WHAT YOU ARE ASKED TO DO. Lines from the one containing "- sertifika ve analiz eğitimi" through the end of the data below are to be transcribed exactly; leave out all others.

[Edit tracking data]

++++++++

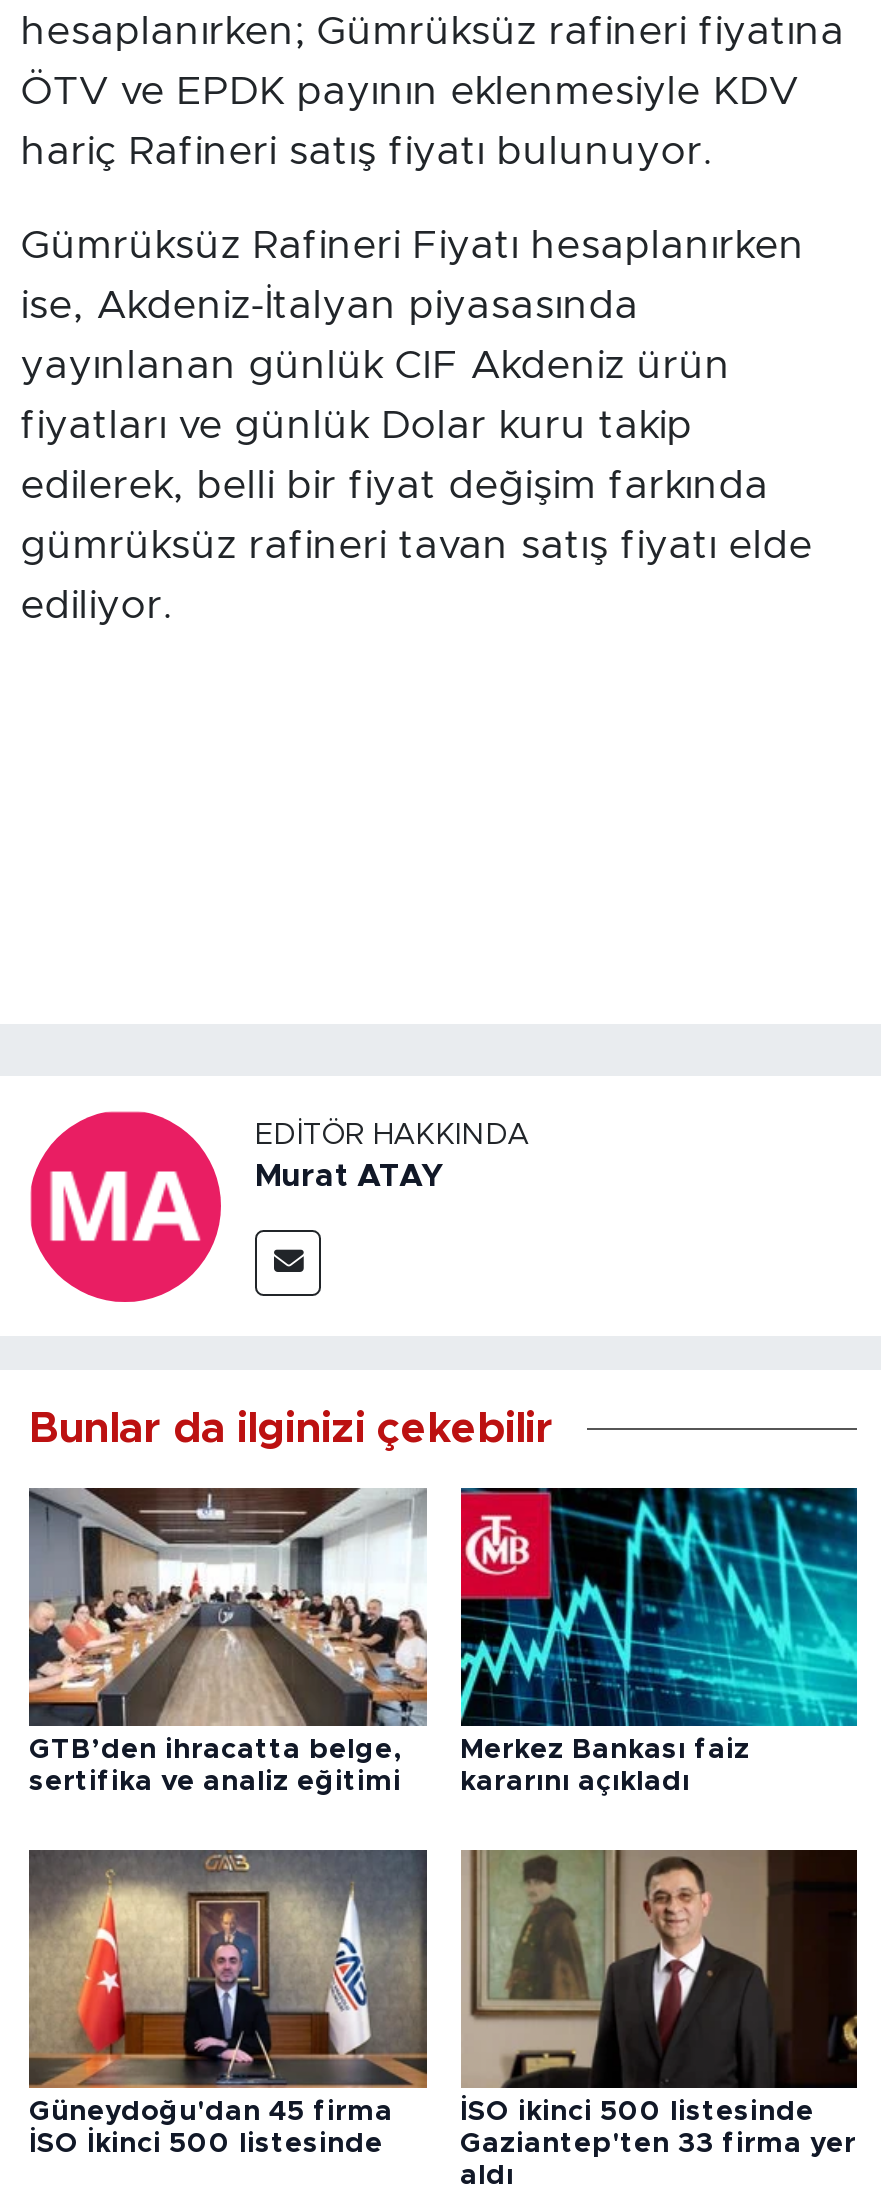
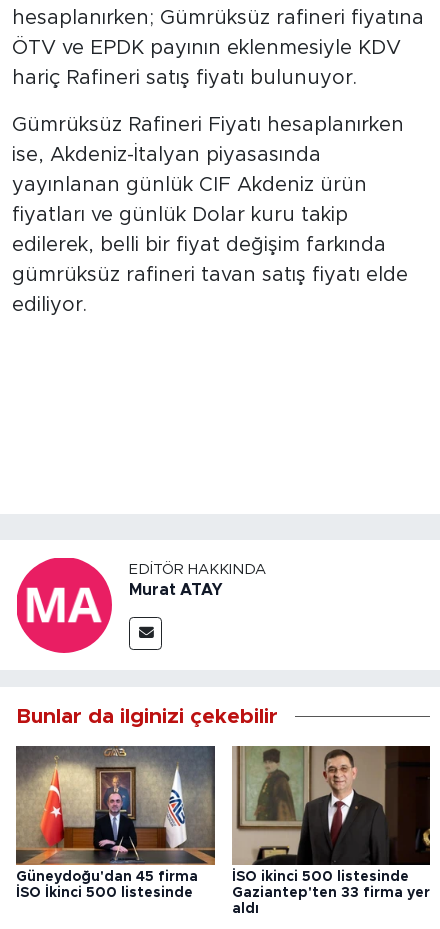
- [image]
- GTB’den ihracatta belge,
- sertifika ve analiz eğitimi

- [image]
- Merkez Bankası faiz
- kararını açıkladı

++++++++

THE ANSWER.
- sertifika ve analiz eğitimi

- [image]
- Merkez Bankası faiz
- kararını açıkladı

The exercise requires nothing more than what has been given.